A constant supply of oxygen to cellular organelles called ​mitochondria​ allows those organelles to convert molecules from food into energy-storing molecules called ​adenosine triphosphate​ (ATP). That ATP is then used to power all the parts of the cell. Because your whole body needs energy all the time, you can’t live without cellular respiration.

The molecules that go into cellular respiration come from food. They are sugars, fats and proteins, all molecules that are big and contain a lot of energy. This means that animals are ​heterotrophs​, or organisms that eat other organisms for energy.
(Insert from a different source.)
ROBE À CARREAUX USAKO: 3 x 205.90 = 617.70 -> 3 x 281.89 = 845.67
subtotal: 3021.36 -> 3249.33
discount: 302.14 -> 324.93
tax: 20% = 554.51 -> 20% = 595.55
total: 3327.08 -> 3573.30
Why Do Plants Do Photosynthesis?

Most plants don't eat other organisms. Instead, their food supply comes entirely from within. Because plants produce their own food, they are called ​autotrophs​. This literally means "self-eating." It's gross, but it is accurate.

Plants survive by capturing energy from sunlight in a process called photosynthesis. ​Photosynthesis​ happens in the ​chloroplast​, which is an organelle found in plant cells, specifically the cells that make up the interior of the leaf and some of the stem.

Chloroplasts house a pigment called ​chlorophyll​, the pigment that causes leaves to appear green. Essentially, any part of a plant that is green is made up of cells that contain chloroplasts. The chloroplasts' job is to capture sunlight for the process of photosynthesis.

Once solar energy is captured, photosynthesis uses that captured solar energy to power a chemical process that takes carbon dioxide and builds sugars out of it. That sugar is the main food source that powers the plant.

Do Plants Undergo Cellular Respiration Too?

Do plants do cellular respiration? Of course! In fact, plants perform cellular respiration all the time. Just like animals can’t live without cellular respiration, plants can’t live without cellular respiration, either. Photosynthesis and respiration in plants are complementary processes because photosynthesis is only one half of the process of getting energy for a plant. It’s how they make food, not how they consume it.

Cellular respiration happens in organelles called mitochondria, in plants as well as animals. It is a process that takes in oxygen and molecules from food (sugar from photosynthesis), and transforms them into useable energy for the cell.

Alongside the photosynthesizing chloroplasts, plants also have oxygen-consuming mitochondria eating the food that is made through photosynthesis. Without cellular respiration in plants, photosynthesis would be pointless.

Living Without Leaves

Plants can actually live longer without photosynthesis than they can without respiration. Some plants survive half the year without performing photosynthesis, but if they stop performing cellular respiration, even for a minute, they would be dead where they stand.

A good example of this are ​deciduous trees​, or trees that lose their leaves in the winter. They spend all spring and summer using their chloroplasts to make food. Photosynthesis in their leaves allows them to make more food than they need, which they will often safely store in their roots below ground.

In autumn, when the leaves fall, the tree doesn’t go dormant. Instead, it is just as alive as ever. The tree is simply performing cellular respiration to survive like the rest of us, and will resume photosynthesis when spring returns and new leaves begin to grow.